Being the head of the British monarchy and therefore one of the wealthiest people in the UK, it’s unlikely that Queen Elizabeth II needs to carry loose change with her. However, that’s not to say that she hasn’t come across UK coinage. In fact, every design put forward by the Royal Mint must be signed off by the royal as part of its design process. In order to find out more about the creation of coins, Express.co.uk spoke exclusively to former Royal Mint designer, Lee.

Lee now works as the product design manager, and explained the process for creating UK coinage.

“It has its very own process, anything which goes through the UK has to be approved by the Queen,” he said.

“We do design for 50, 60 other countries, and they have their own processes.”

During the interview, Lee explained that it tends to be that the coin is usually approved by the royal.

And, it seems that one 50 pence piece proved to be a big success when it was unveiled to the monarch, with the coin in question being the 2019 Stephen Hawking 50p.

“It was good for us and good for Edwina Ellis who came up with the concept,” Lee recalled.

‘She really liked that particular design’

Feedback from Queen Elizabeth regarding the Stephen Hawking 50p coin

“It was something along the lines of, ‘She really liked that particular design’.

“That doesn’t sound like much but when we never really hear anything, that’s good enough for me.”

How Royal Mint design coins

First, the designs themselves must be vetted by the Royal Mint Advisory Committee (RMAC).

This committee is made up of all sorts of people, Lee said, from artists to people who run galleries to heraldic experts.

“They will review every design that we supply,” he said. “That’s to ensure the quality of the design, and also that what we are doing is for the good of the country, because coinage reflects the country.”

In order to come up with the actual concept of the coin, the Royal Mint’s marketing section’s insight team look at possible themes to work with.

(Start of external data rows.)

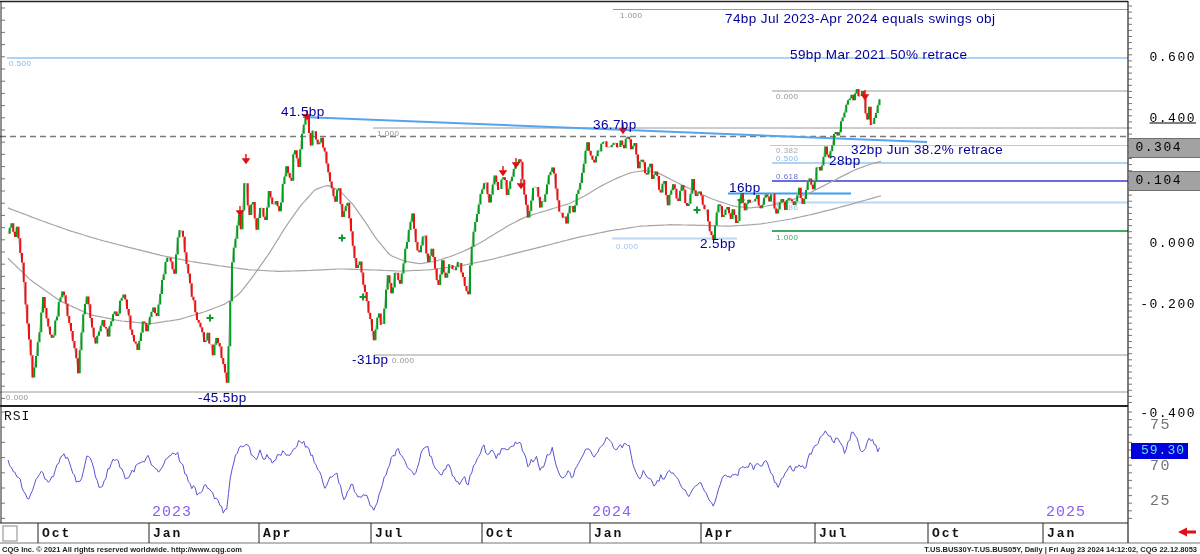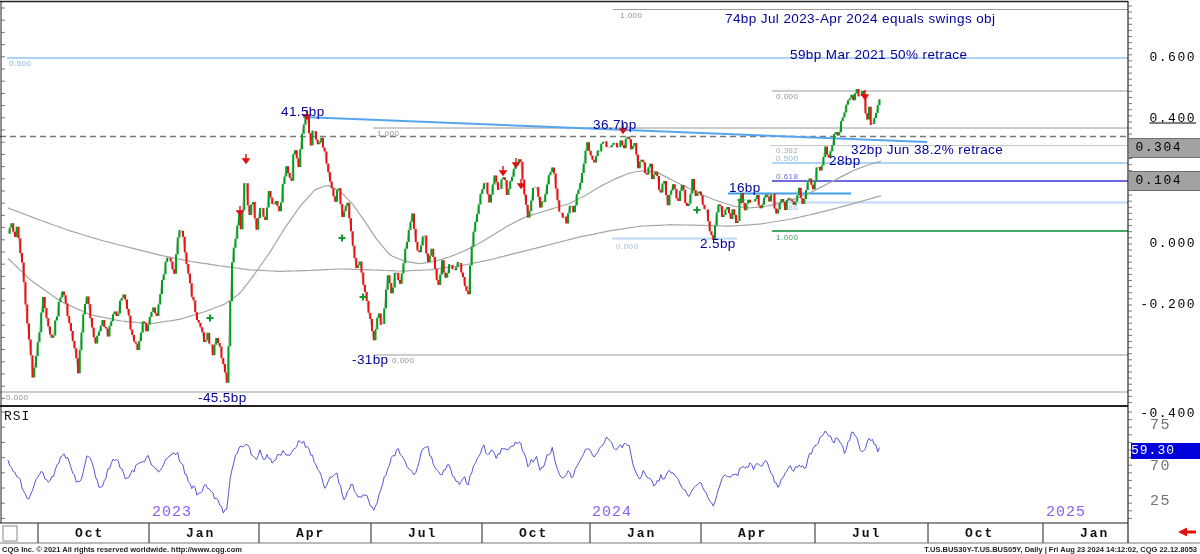--- a/index.html
+++ b/index.html
@@ -15,9 +15,9 @@
           text-align:right;padding-right:18px;line-height:18px;}
   .rsi-num{position:absolute;left:1150px;transform:translateY(-50%);
            font-family:"Liberation Mono",monospace;font-size:15px;letter-spacing:1.5px;color:#737373;}
-  .rsi-value-box{position:absolute;left:1131px;width:69px;height:16px;top:443px;background:#0000dd;
-           color:#ffffff;font-family:"Liberation Mono",monospace;font-size:13px;letter-spacing:1px;
-           text-align:left;padding-right:3px;line-height:16px;box-sizing:border-box;}
+  .rsi-value-box{position:absolute;left:1131px;width:57px;height:16px;top:443px;background:#0000dd;
+           color:#5eead4;font-family:"Liberation Mono",monospace;font-size:13px;letter-spacing:1px;
+           text-align:right;padding-right:3px;line-height:16px;box-sizing:border-box;}
   .month-label{position:absolute;top:524px;height:20px;line-height:19px;
            font-family:"Liberation Mono",monospace;font-size:13px;font-weight:bold;letter-spacing:2px;color:#111;margin-left:33px;}
   .year-label{position:absolute;top:505px;height:16px;line-height:16px;

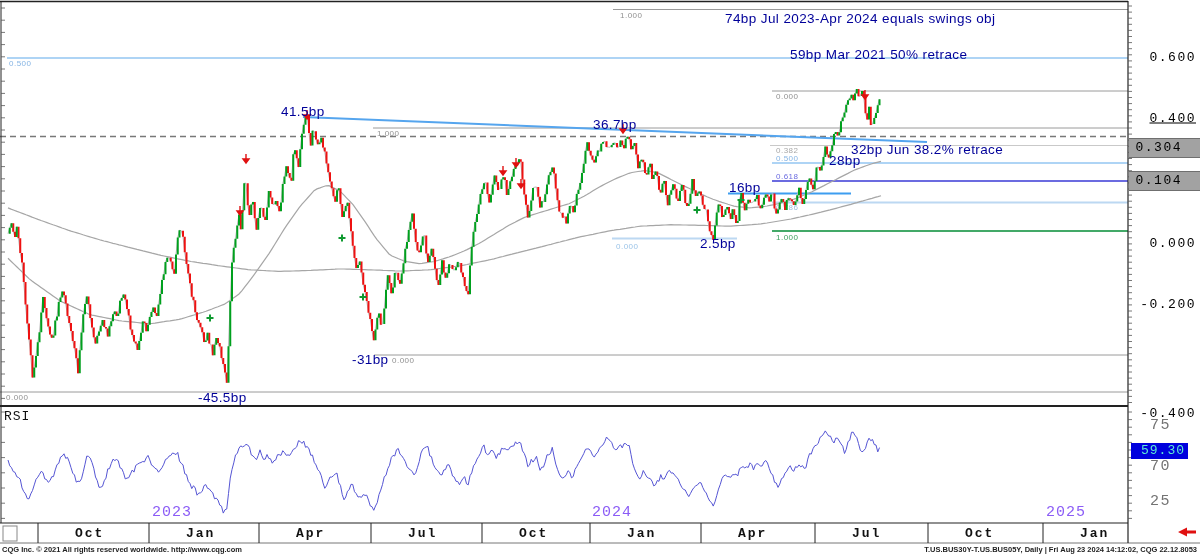--- a/index.html
+++ b/index.html
@@ -19,7 +19,7 @@
            color:#5eead4;font-family:"Liberation Mono",monospace;font-size:13px;letter-spacing:1px;
            text-align:right;padding-right:3px;line-height:16px;box-sizing:border-box;}
   .month-label{position:absolute;top:524px;height:20px;line-height:19px;
-           font-family:"Liberation Mono",monospace;font-size:13px;font-weight:bold;letter-spacing:2px;color:#111;margin-left:33px;}
+           font-family:"Liberation Mono",monospace;font-size:13px;font-weight:bold;letter-spacing:2px;color:#111;}
   .year-label{position:absolute;top:505px;height:16px;line-height:16px;
            font-family:"Liberation Mono",monospace;font-size:15px;letter-spacing:1px;color:#8b5cf6;}
   .rsi-title{position:absolute;left:4px;top:409px;font-family:"Liberation Mono",monospace;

“Alongside our marketing team we will develop a brief,” he said.

The Royal Mint work with internal artists, graphic designers, and external artists who are selected via competitions in the UK.

Following the committee’s feedback regarding improving the design, the team make revisions as is seen fit.

Then it’s creating a two-dimensional design, before making a model – usually using digital media.

Once it’s approved by the committee and the monarch, the Royal Mint are able to strike the coin and release it into circulation.